Tuesday 19 May 2009

Your boobs are someone else's intellectual property

God bless the American Civil Liberties Union: they're launching a lawsuit challenging the patent on BRCA1 and BRCA2, two genes which, if they mutate, significantly increase women's chances of breast or ovarian cancer.

Intellectual rights to the genes are currently owned by Myriad Genetics, which won't allow other companies to research or test the genes. Women with a family history of breast or ovarian cancer sometimes choose to test for gene mutations, basing important life decisions on the results. Using its monopoly position, Myriad Genetics charges these women US$3,000 for the test.

The rationale for intellectual ownership of genetic material is a market one: the likelihood of profit motivates the owner to invest in research into the genes and related health problems. The Council for Responsible Genetics supports the ACLU's lawsuit, stating:

The patent, a tool originally created to insure that inventors could share in the financial returns and benefits deriving from the use of their inventions, has become the primary mechanism through which the private sector has advanced its claims to ownership over genes, proteins and entire organisms. No individual, institution or corporation should be able to hold patents or claim ownership rights over genes or gene sequences, whether naturally occurring or modified.


It's a good comment - but is there any ethical room at all for patenting in such fundamental areas of human wellbeing?
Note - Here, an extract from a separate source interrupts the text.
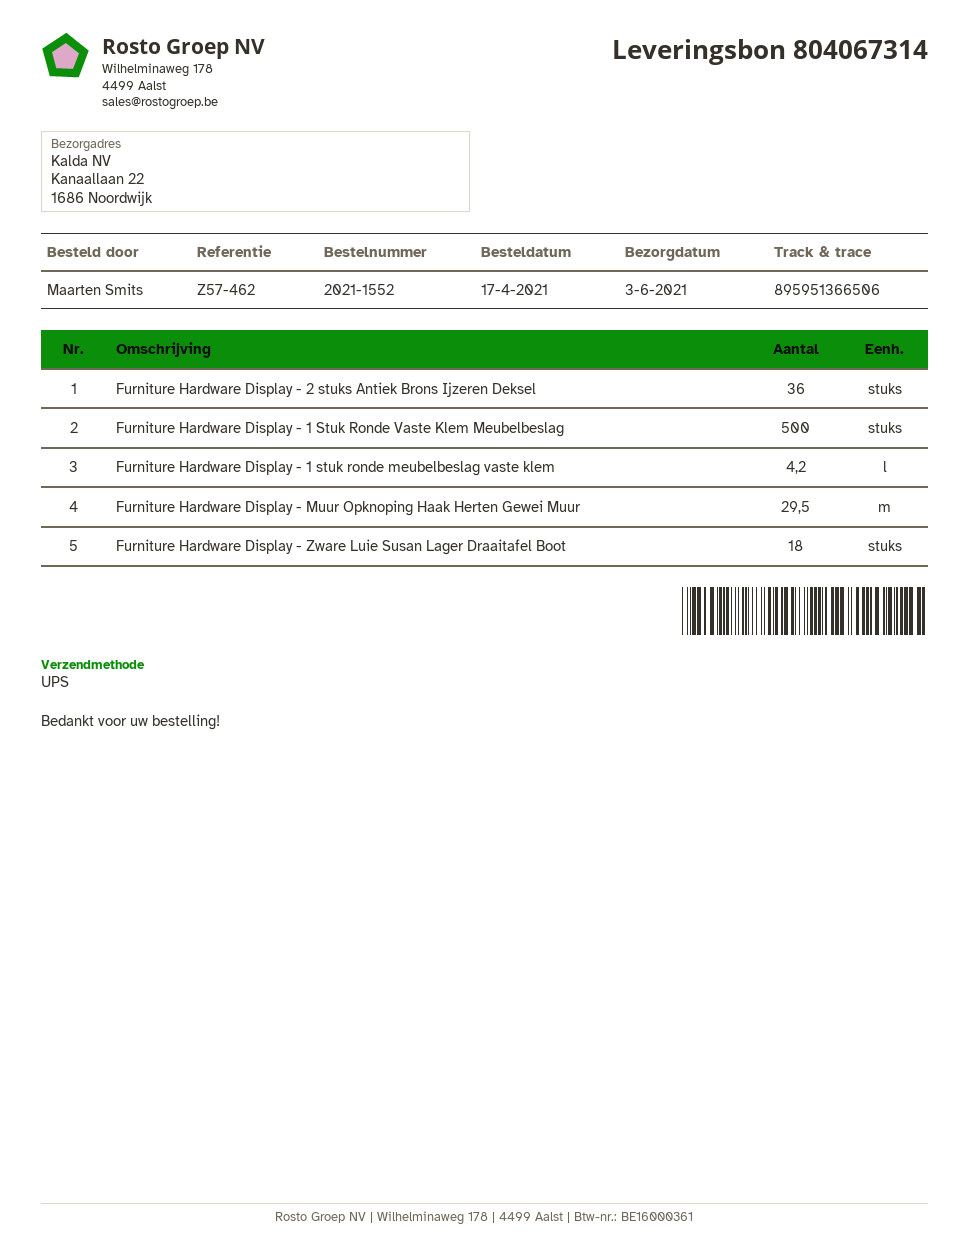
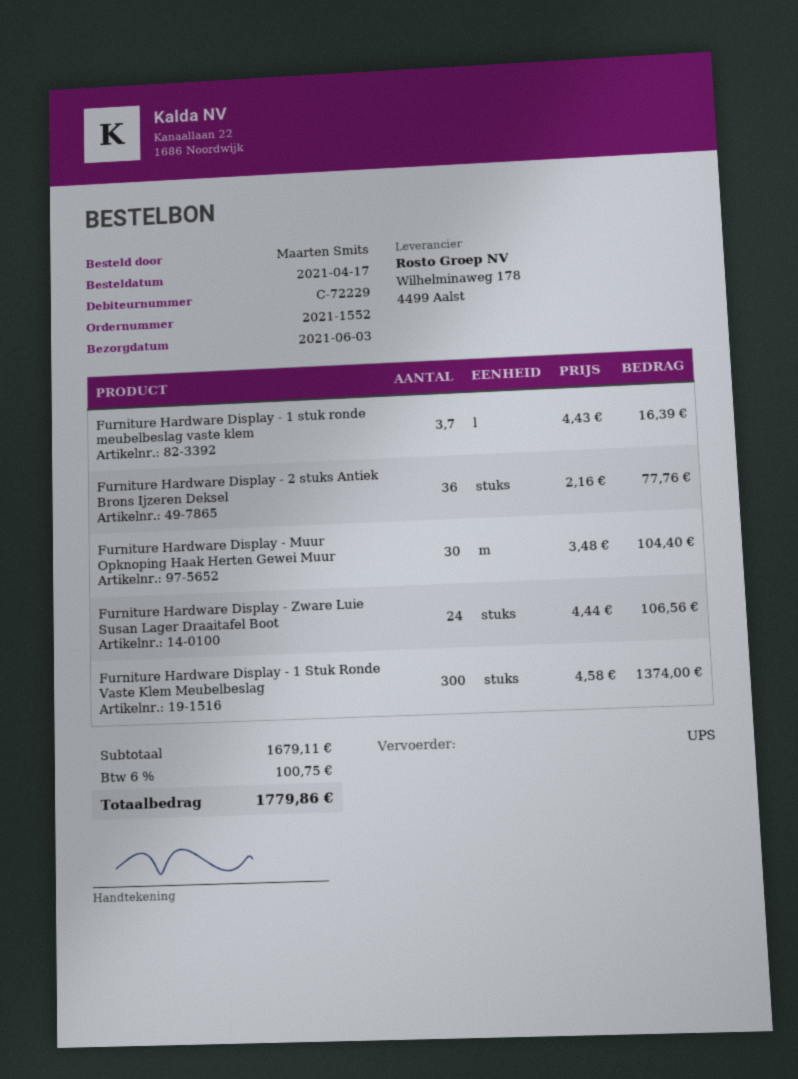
Furniture Hardware Display - 1 Stuk Ronde Vaste Klem Meubelbeslag: 500 -> 300
Furniture Hardware Display - 1 stuk ronde meubelbeslag vaste klem: 4.2 -> 3.7
Furniture Hardware Display - Muur Opknoping Haak Herten Gewei Muur: 29.5 -> 30
Furniture Hardware Display - Zware Luie Susan Lager Draaitafel Boot: 18 -> 24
What are the alternatives to market-driven medical science?

9 comments:

DPF:TLDR said...

What are the alternatives to market-driven medical science?
This is one of my recurring arguments with my younger brother, who is currently studying for a phD in biochemistry and will probably go on to be involved in this kind of research one he graduates. He feels that the fact that improvements in healthcare and the spread of market liberalism have expanded roughly simultaneously isn't a coincidence, and it's OK for poor Africans to wait five years for the patent on some life-saving medicine to expire, because if there wasn't the expectation of profit, it would be invented much more slowly.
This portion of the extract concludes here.